Lompat ke konten Lompat ke sidebar Lompat ke footer

DPRD Nganjuk Gelar Rekor dengan Aparat Kepolisian, Ini yang Dibahas

Rakor DPRD Kabupaten Nganjuk dengan Polres Nganjuk, Senin (19/9/2022)

Nganjuknews.com – Pimpinan dan anggota Dewan Perwakilan Rakyat Daerah (DPRD) Kabupaten Nganjuk menggelar rapat koordinasi (Rakor) dengan Kepolisian Resor (Polres) Nganjuk, Senin (19/9/2022).

Rakor yang berlangsung di Ruang Rapat Paripurna DPRD Kabupaten Nganjuk tersebut membahas terkait penyelesaian permasalahan daerah.

“Tadi kami membahas terkait dengan permasalahan-permasalahan hukum yang ada di Kabupaten Nganjuk,” jelas Ketua DPRD Kabupaten Nganjuk, Tatit Heru Tjahjono, saat ditemui Nganjuknews.com di ruang kerjanya.

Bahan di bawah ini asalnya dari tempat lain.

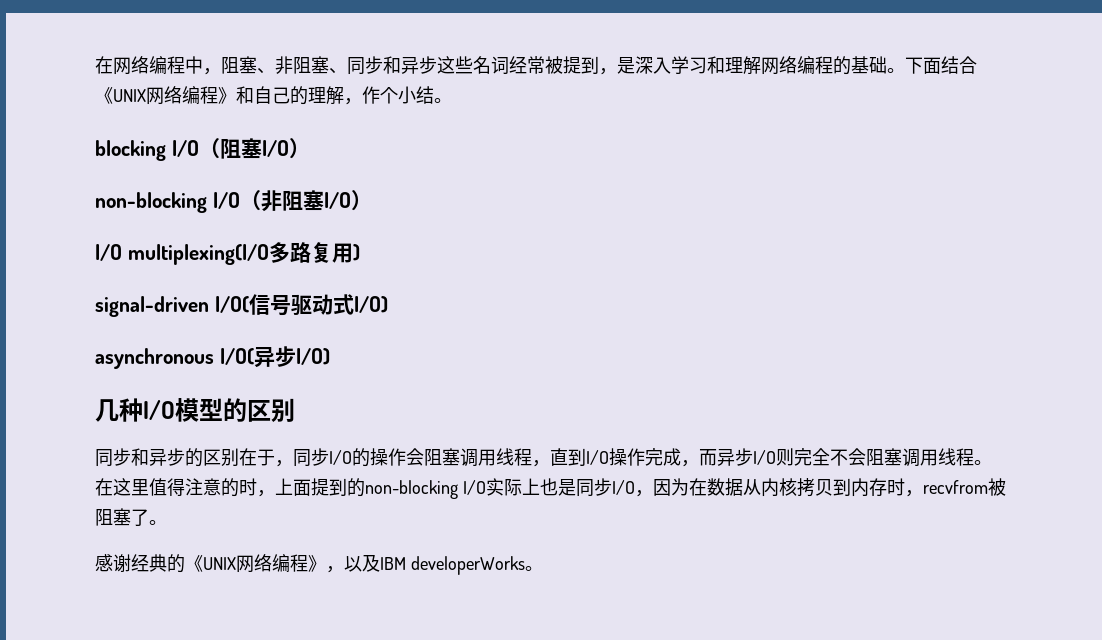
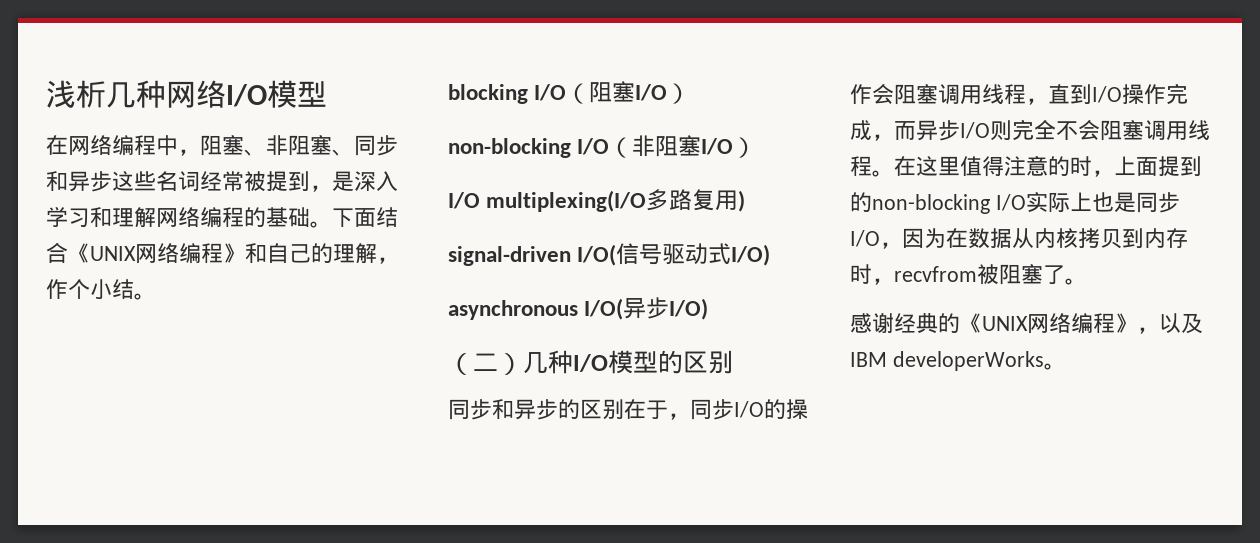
(95, 65) none -> [46,80,327,108] 浅析几种网络I/O模型 //
(330, 356) none -> [448,353,523,375] （二）

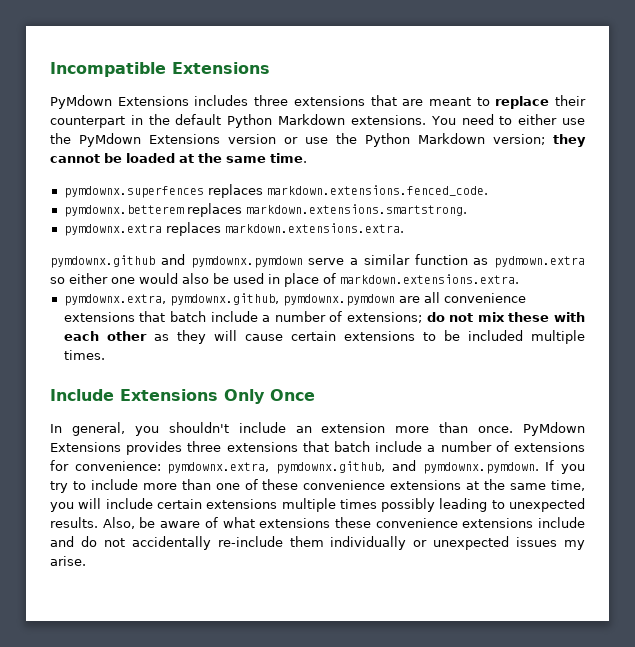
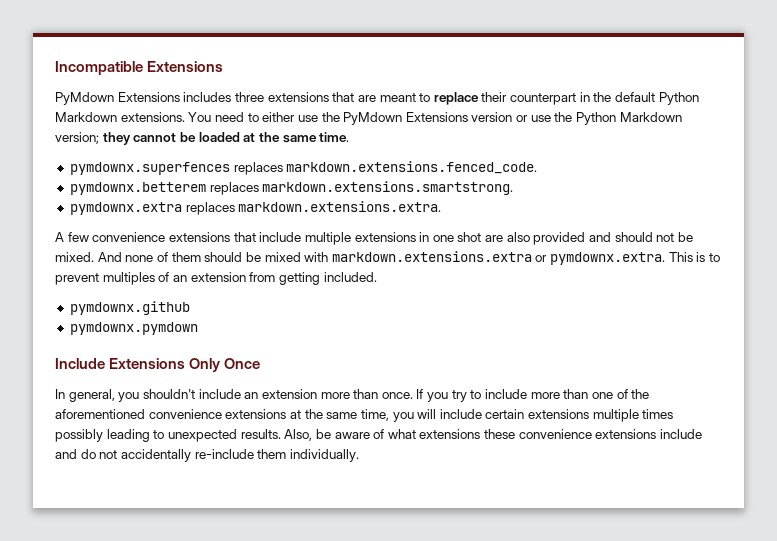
[50,254,585,268] [50,273,519,287] [63,292,526,306] [63,311,586,323] [63,330,585,344] [63,350,105,360] pymdownx.github and pymdownx.pymdown serve a similar function as pydmown.extra so either one would also be used in place of markdown.extensions.extra. // pymdownx.extra, pymdownx.github, pymdownx.pymdown are all convenience extensions that batch include a number of extensions; do not mix these with each other as they will cause certain extensions to be included multiple times. -> [55,232,693,245] [55,251,721,265] [55,272,377,285] [69,301,190,315] [69,322,198,335] A few convenience extensions that include multiple extensions in one shot are also provided and should not be mixed. And none of them should be mixed with markdown.extensions.extra or pymdownx.extra. This is to prevent multiples of an extension from getting included. // pymdownx.github // pymdownx.pymdown
[522,422,585,436] [50,441,585,455] [50,460,539,474] PyMdown Extensions provides three extensions that batch include a number of extensions for convenience: pymdownx.extra, pymdownx.github, and pymdownx.pymdown. -> (413, 395) none
[262,479,299,490] these -> [631,389,650,399] [55,409,145,419] the aforementioned
[330,536,585,550] [50,556,86,566] individually or unexpected issues my arise. -> [289,449,359,462] individually.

Dalam rakor ini, kata Tatit, kalangan legislatif di DPRD Kabupaten Nganjuk salah satunya menanyakan mengenai penerapan restorative justice atau keadilan restoratif di instansi kepolisian.

“Kami tadi juga tanya apakah di kepolisian juga ada RJ (restorative justice). Ya maksudnya kalau ada kasus-kasus kecil seperti anak tengkar, sudah diselesaikan di desa, apakah itu masih bisa dilaporkan lagi,” kata Tatit.

Menurut Tatit, berdasarkan keterangan yang diterima anggota dewan, di institusi kepolisian juga terdapat skema restorative justice.

“Ternyata juga ada (restorative justice yang diterapkan kepolsian). Termasuk salah satu contoh yang ditampilkan tadi ada pencurian motor karena kahanan ekonominya, kondisi ekomonya dia memang sangat membutuhkan,” tuturnya.

Pihak DPRD Kabupaten Nganjuk memang tengah mendorong penerapan restorative justice dalam perkara yang menjerat wong alit.

Restorative justice sendiri merupakan upaya penyelesaian perkara di luar jalur hukum atau peradilan, dengan mengedepankan mediasi antara pelaku dengan korban.

Syarat sebuah perkara dapat diselesaikan dengan skema restorative justice harus memenuhi sejumlah kriteria. Di antaranya tersangka baru pertama kali melakukan tindak pidana.

Berikutnya, ancaman pidana yang dilakukan tidak lebih dari lima tahun penjara, kerugian korban tidak lebih dari Rp2.500.000, dan harus ada perdamaian antara tersangka dengan korban.

Menurut Tatit, skema restorative justice harus disosialisasikan ke mayarakat.

“Hal begini (restorative justice) masyarakat harus tahu,” pungkas Tatit.